WHAT THE TASK ASKS —
Which lines run from the line with "you dreamed of" to the end of the entries? Write out exactly those, leaving out the pictures.
━━━ INPUT MATERIAL ━━━
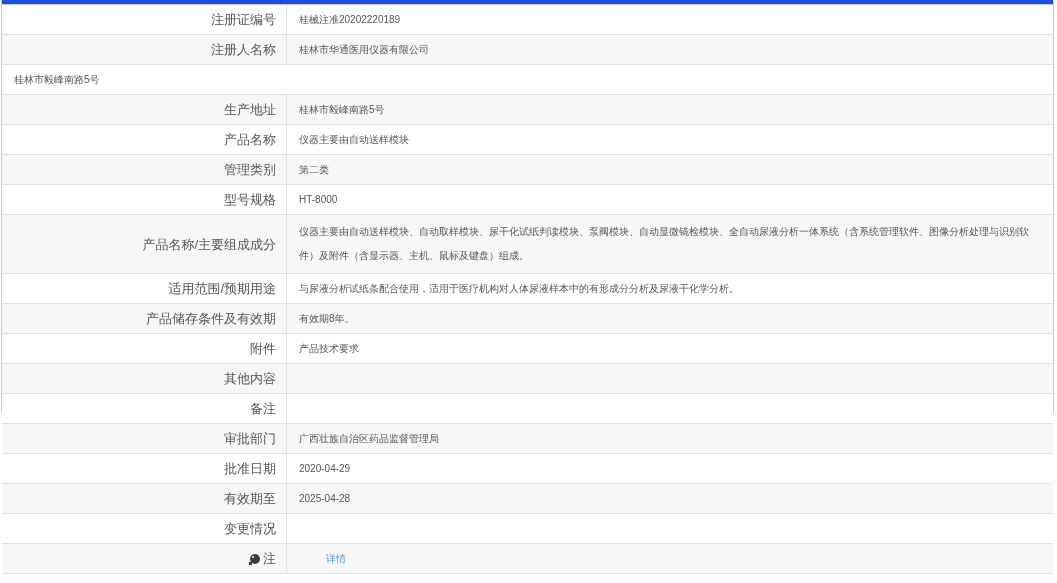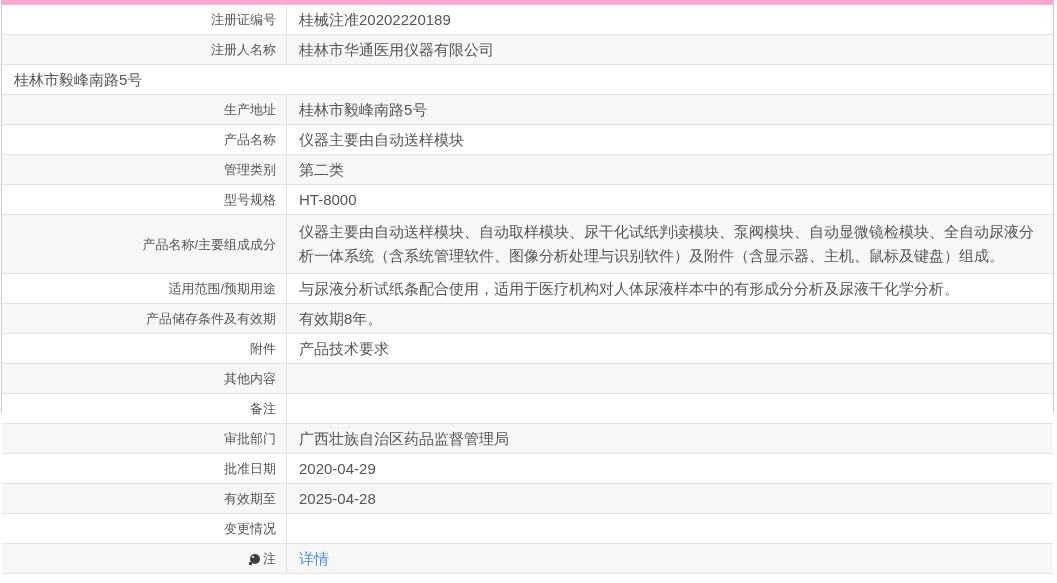"注册证编号" .page { background: #f9a8d4 -> #1d4ed8 }
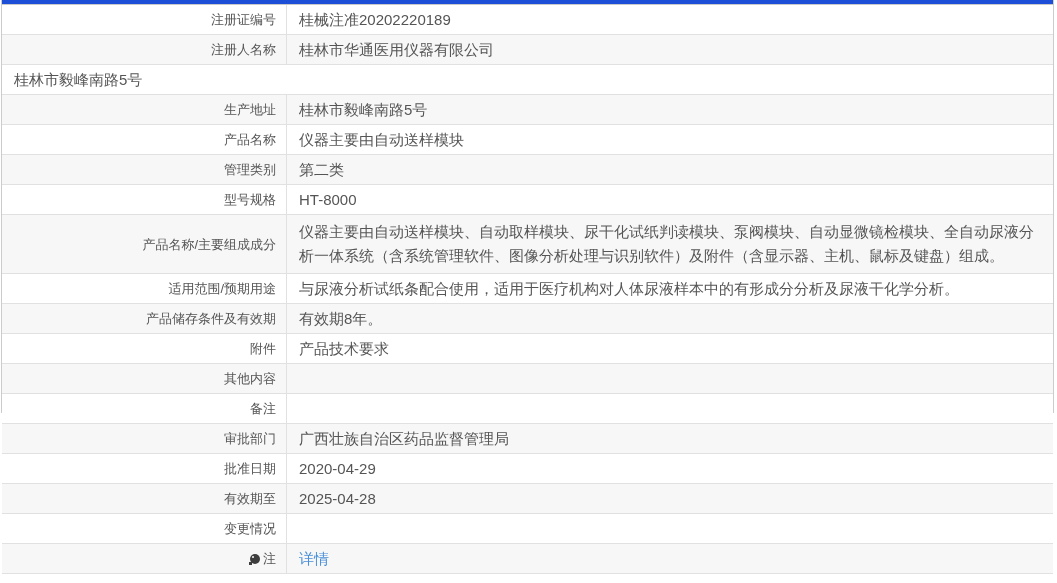"桂械注准20202220189" .cell-value { font-size: 15px -> 10px }
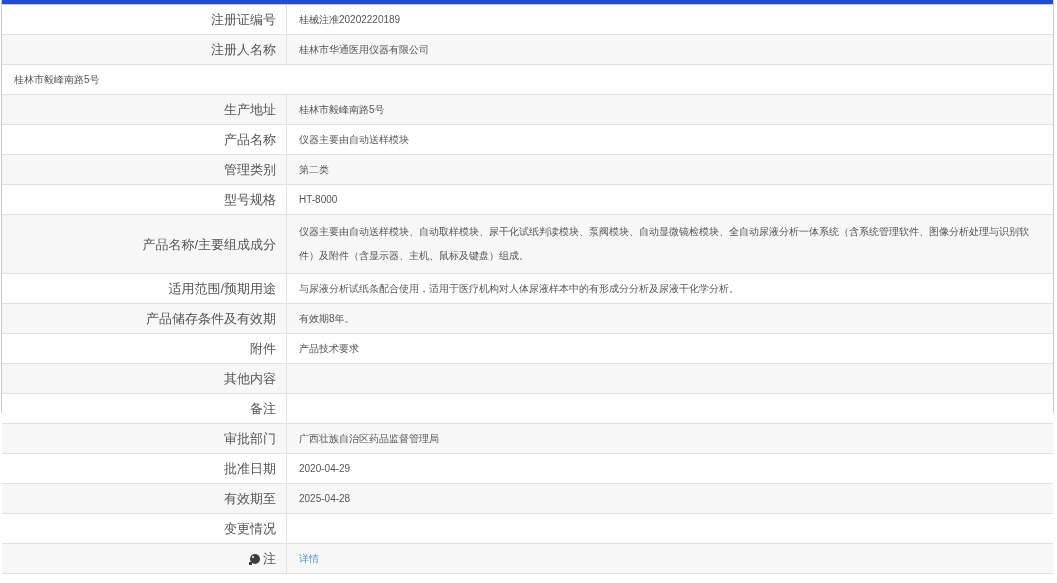"详情" .value-link { margin-left: none -> 27px }
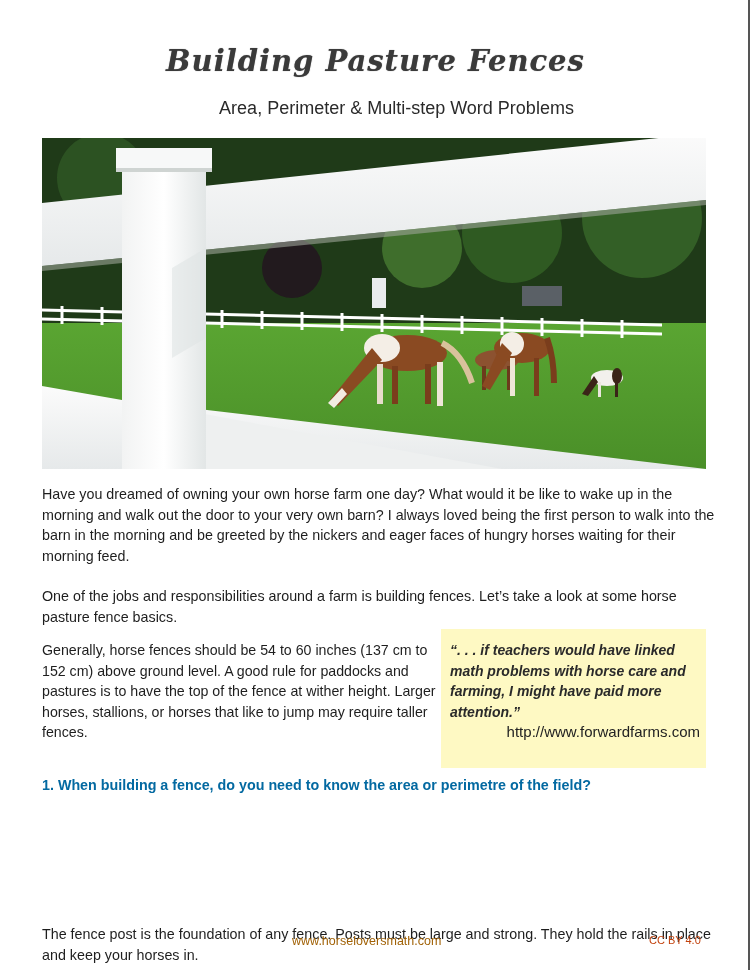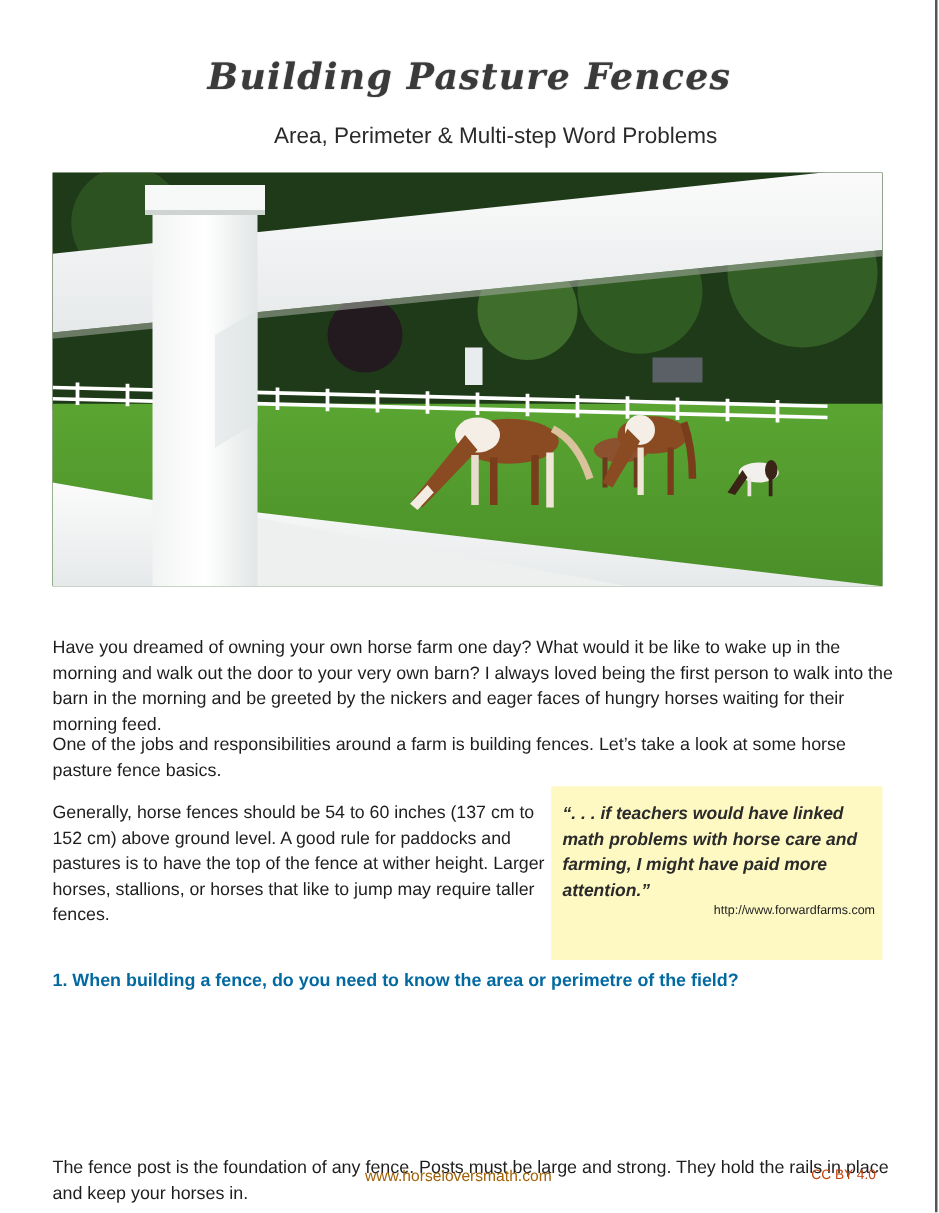"Have you dreamed of owning" .p1 { margin-top: 24px -> none }
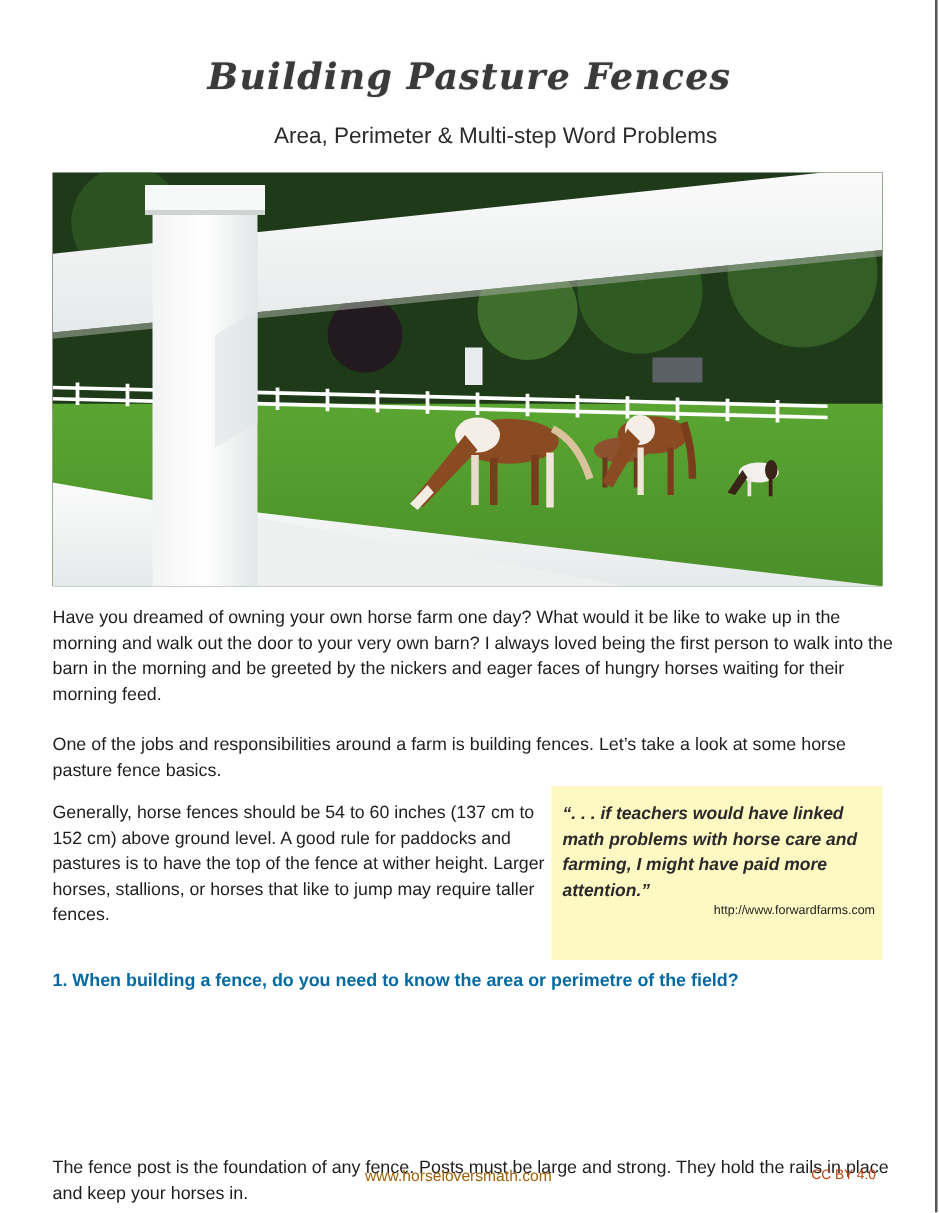"http://www.forwardfarms.com" .quote-source { font-size: 10px -> 15px }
━━━
EXERCISE RESULT —
"Have you dreamed of owning" .p1 { margin-top: 24px -> none }
"http://www.forwardfarms.com" .quote-source { font-size: 10px -> 15px }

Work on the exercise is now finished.